▶ The records
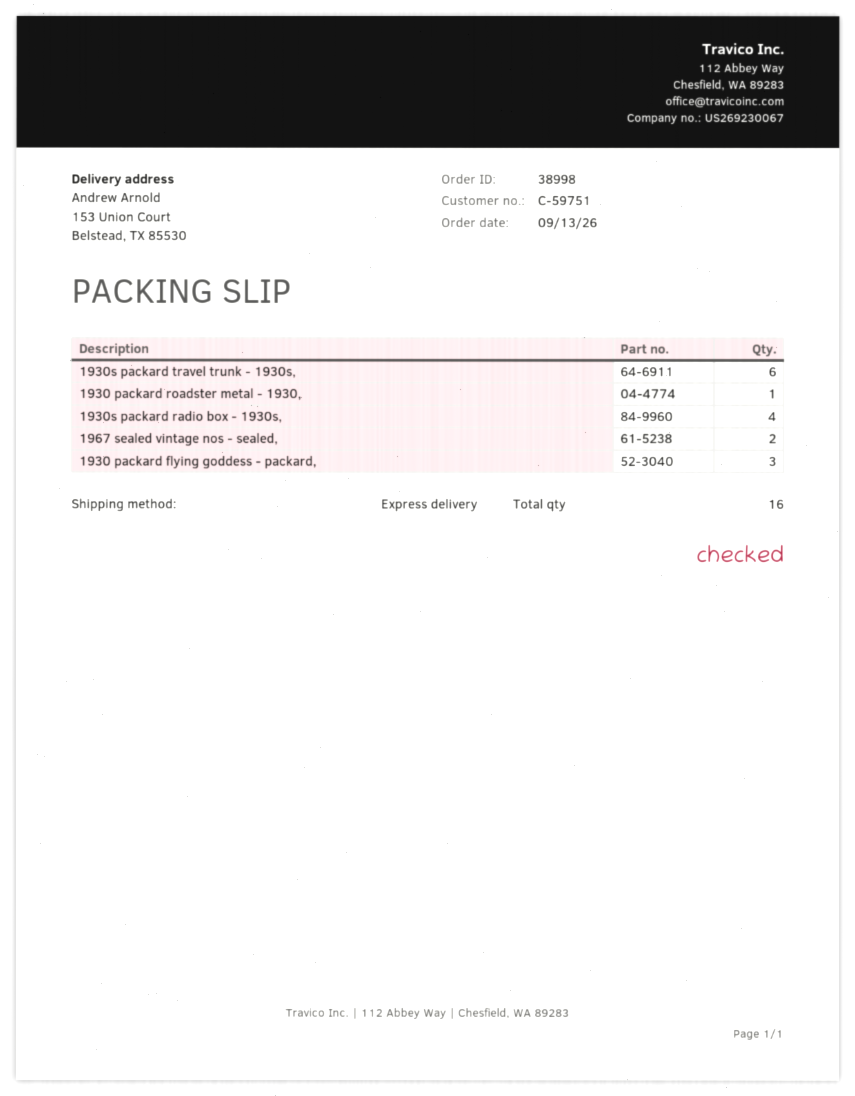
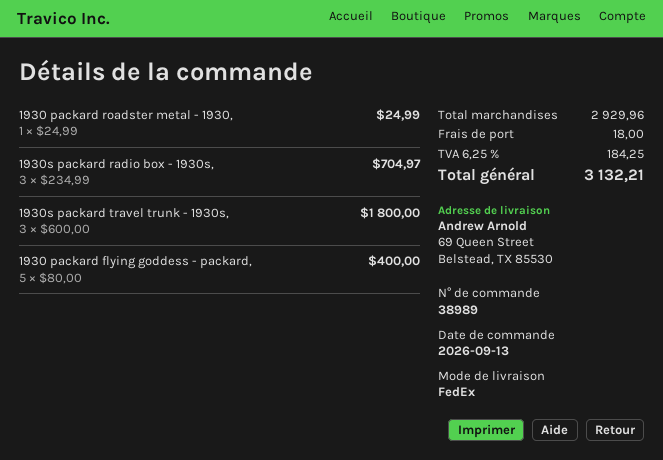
order number: 38998 -> 38989
shipping method: express -> FedEx
ship to: 153 Union Court, Belstead, TX 85530 -> 69 Queen Street, Belstead, TX 85530
1930s packard travel trunk - 1930s,: 6 -> 3
1930s packard radio box - 1930s,: 4 -> 3
1967 sealed vintage nos - sealed,: 2 -> none
1930 packard flying goddess - packard,: 3 -> 5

▶ About this exercise
Write the data above out again exactly, minus its pictures.

▶ Response below
order number: 38998 -> 38989
shipping method: express -> FedEx
ship to: 153 Union Court, Belstead, TX 85530 -> 69 Queen Street, Belstead, TX 85530
1930s packard travel trunk - 1930s,: 6 -> 3
1930s packard radio box - 1930s,: 4 -> 3
1967 sealed vintage nos - sealed,: 2 -> none
1930 packard flying goddess - packard,: 3 -> 5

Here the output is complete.